● **Listed entries**:
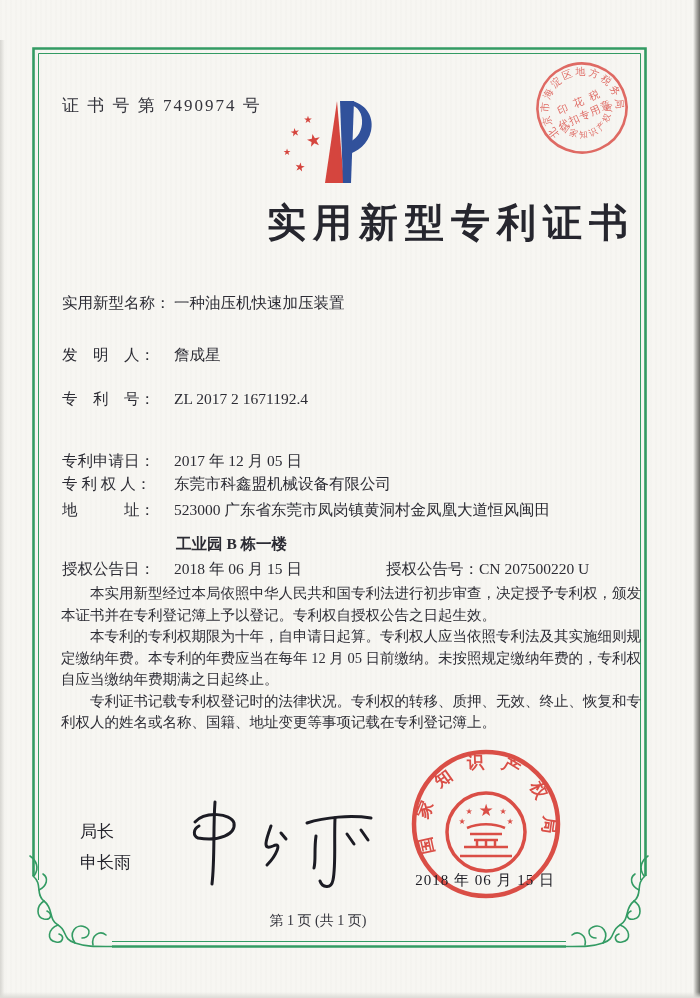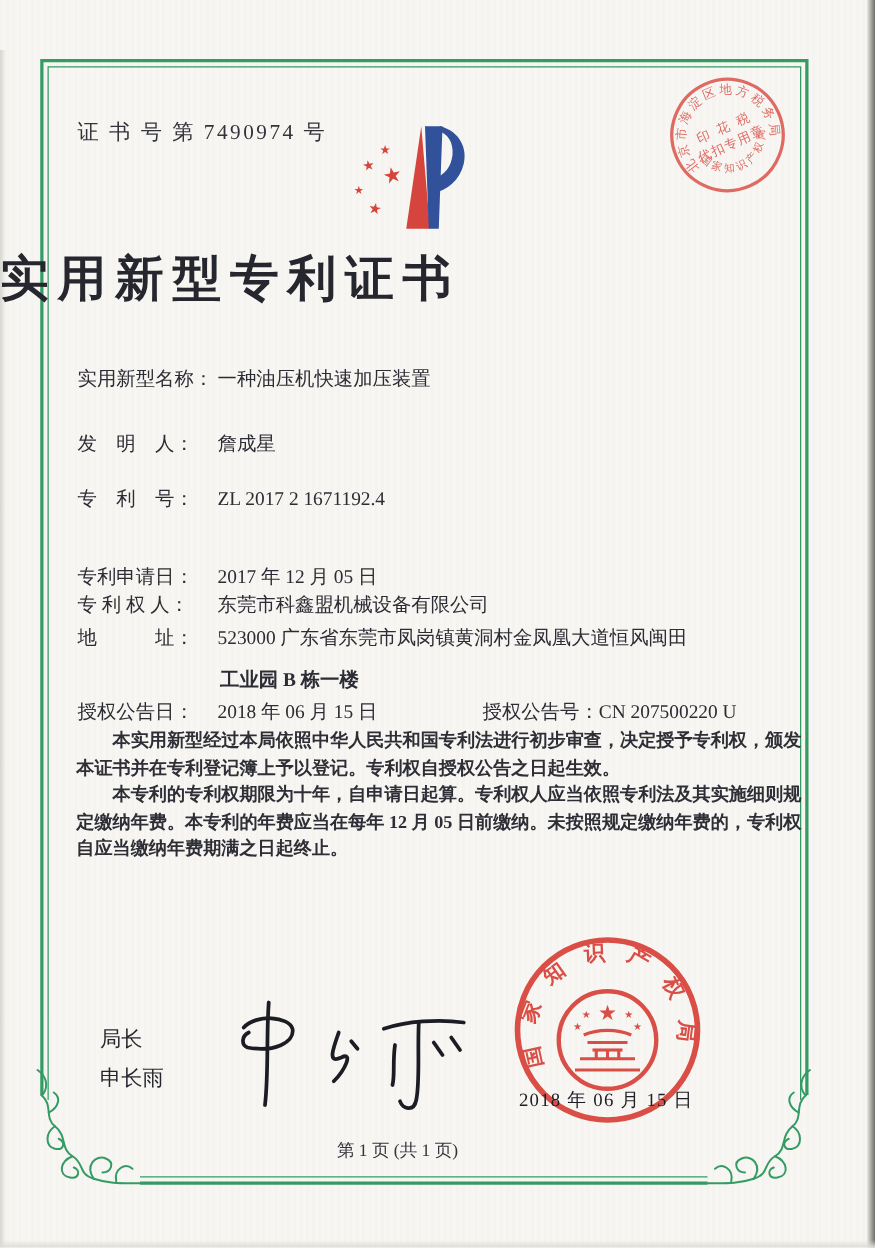--- a/index.html
+++ b/index.html
@@ -17,31 +17,31 @@
   .edge-right{position:absolute;top:0;right:0;width:7px;height:998px;
     background:linear-gradient(to right, rgba(110,109,105,0) 0%, #a8a7a2 55%, #6e6d69 100%);}
   .edge-left{position:absolute;top:40px;left:0;width:5px;height:958px;
     background:linear-gradient(to right,#d7d6d1,rgba(215,214,209,0));}
   .edge-bottom{position:absolute;left:0;bottom:0;width:700px;height:6px;
     background:linear-gradient(to bottom,rgba(200,199,195,0),#dddcd7);}
   svg{position:absolute;overflow:visible;}
   .abs{position:absolute;}
 
   .cert-no{left:62px;top:94px;font-size:17px;letter-spacing:2px;color:#33333b;}
-  .title{left:0;top:196px;width:635px;text-align:left;
+  .title{left:0;top:196px;width:635px;text-align:right;
     font-size:39px;font-weight:600;letter-spacing:7px;color:#26262e;}
 
   .field{left:62px;font-size:15.5px;white-space:nowrap;color:#2c2c34;}
   .field .lbl{display:inline-block;min-width:112px;}
   .addr2{left:176px;}
   .grant-no{left:358px;margin-left:28px;}
 
   .paras{left:61px;top:583px;width:580px;font-size:14.5px;line-height:21.5px;
     text-align:justify;color:#2e2e36;}
-  .paras p{margin:0;text-indent:2em;font-weight:bold;}
+  .paras p{margin:0;text-indent:2em;}
 
   .officer{left:80px;top:816px;font-size:17px;line-height:31px;color:#26262e;
     font-family:"Liberation Sans","DejaVu Sans",sans-serif;}
   .seal-date{left:415px;top:871px;width:140px;text-align:center;font-size:15px;
     letter-spacing:1px;color:#1d1d24;z-index:6;}
   .footer{left:0;top:912px;width:636px;text-align:center;font-size:14px;color:#33333b;}
 </style>
 </head>
 <body>
 
@@ -139,20 +139,21 @@
   <div class="abs field" style="top:559px;">
     <span class="lbl">授权公告日：</span><span>2018 年 06 月 15 日</span>
   </div>
   <div class="abs field grant-no" style="top:559px;">
     <span>授权公告号：</span><span>CN 207500220 U</span>
   </div>
 
   <div class="abs paras">
     <p>本实用新型经过本局依照中华人民共和国专利法进行初步审查，决定授予专利权，颁发本证书并在专利登记簿上予以登记。专利权自授权公告之日起生效。</p>
     <p>本专利的专利权期限为十年，自申请日起算。专利权人应当依照专利法及其实施细则规定缴纳年费。本专利的年费应当在每年 12 月 05 日前缴纳。未按照规定缴纳年费的，专利权自应当缴纳年费期满之日起终止。</p>
+    <p>专利证书记载专利权登记时的法律状况。专利权的转移、质押、无效、终止、恢复和专利权人的姓名或名称、国籍、地址变更等事项记载在专利登记簿上。</p>
   </div>
 
   <div class="abs officer">
     <div>局长</div>
     <div>申长雨</div>
   </div>
 
   <svg class="abs" style="left:185px;top:796px;" width="200" height="95" viewBox="0 0 200 95">
     <g stroke="#1c1c24" fill="none" stroke-width="3" stroke-linecap="round" stroke-linejoin="round">
       <path d="M30,6 C28,32 30,62 27,88"></path>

● **Exercise brief**: Look through the data above and return each line where the string "span" occurs.

● **Your response**:
     <span class="lbl">授权公告日：</span><span>2018 年 06 月 15 日</span>
     <span>授权公告号：</span><span>CN 207500220 U</span>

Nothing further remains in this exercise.